What are Sorting Algorithms?
Sorting algorithms are ways to organize an array of items from smallest to largest. These algorithms can be used to organize messy data and make it easier to use. Furthermore, having an understanding of these algorithms and how they work is fundamental for a strong understanding of Computer Science which is becoming more and more critical in a world of premade packages. This blog focuses on the speed, uses, advantages, and disadvantages of specific Sorting Algorithms.

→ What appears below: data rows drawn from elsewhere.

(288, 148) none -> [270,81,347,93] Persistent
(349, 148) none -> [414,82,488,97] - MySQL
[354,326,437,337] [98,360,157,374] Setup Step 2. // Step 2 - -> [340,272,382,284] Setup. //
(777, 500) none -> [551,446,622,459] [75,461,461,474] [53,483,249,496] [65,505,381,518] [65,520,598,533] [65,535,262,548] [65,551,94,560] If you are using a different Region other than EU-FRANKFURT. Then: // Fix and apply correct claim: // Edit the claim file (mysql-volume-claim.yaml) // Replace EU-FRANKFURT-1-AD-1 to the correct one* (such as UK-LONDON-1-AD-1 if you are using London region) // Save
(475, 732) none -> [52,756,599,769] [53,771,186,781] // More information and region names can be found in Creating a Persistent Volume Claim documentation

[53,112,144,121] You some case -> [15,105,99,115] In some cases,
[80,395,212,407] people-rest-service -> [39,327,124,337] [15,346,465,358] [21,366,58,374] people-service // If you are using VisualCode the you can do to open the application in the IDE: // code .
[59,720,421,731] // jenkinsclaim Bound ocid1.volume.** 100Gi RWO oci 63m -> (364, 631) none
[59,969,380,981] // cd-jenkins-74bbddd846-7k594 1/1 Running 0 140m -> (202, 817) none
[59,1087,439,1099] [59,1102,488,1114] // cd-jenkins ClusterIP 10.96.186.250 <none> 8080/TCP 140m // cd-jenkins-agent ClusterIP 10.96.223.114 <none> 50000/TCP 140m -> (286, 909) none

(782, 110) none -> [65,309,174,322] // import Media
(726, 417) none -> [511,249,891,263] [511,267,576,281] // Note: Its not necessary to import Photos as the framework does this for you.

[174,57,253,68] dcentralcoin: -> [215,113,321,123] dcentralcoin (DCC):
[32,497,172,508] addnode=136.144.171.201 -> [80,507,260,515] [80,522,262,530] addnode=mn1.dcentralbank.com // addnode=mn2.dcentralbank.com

Although there is a wide variety of sorting algorithms, this blog explains Straight Insertion, Shell Sort, Bubble Sort, Quick Sort, Selection Sort, and Heap Sort. The first two algorithms (Straight Insertion and Shell Sort) sort arrays with insertion, which is when elements get inserted into the right place. The next 2 (Bubble Sort and Quick Sort) sort arrays with exchanging which is when elements move around the array. The last one is heap sort which sorts through selection where the right elements are selected as the algorithm runs down the array.
Big-O Notation
Before this blog goes any further, it is essential to explain the methods that professionals use to analyze and assess algorithm complexity and performance. The current standard is called “Big O notation” named according to its notation which is an “O” followed by a function such as “O(n).”
Formal definition
Suppose f(x) and g(x) are two functions defined on some subset of the real numbers. We write f(x) = O(g(x)) (or f(x) = O(g(x)) for x -> ∞ to be more precise) if and only if there exist constants N and C such that |f(x)| <= C |g(x)| for all x>N. Intuitively, this means that f does not grow faster than g.
Big O is used to denote either the time complexity of an algorithm or how much space it takes up. This blog focuses mainly on the time complexity part of this notation. The way people can calculate this is by identifying the worst case for the targeted algorithm and formulating a function of its performance given an n amount of elements. For example, if there were an algorithm that searched for the number 2 in an array, then the worst case would be if the 2 was at the very end of the array. Therefore, the Big O notation would be O(n) since it would have to run through the entire n-element array before finding the number 2.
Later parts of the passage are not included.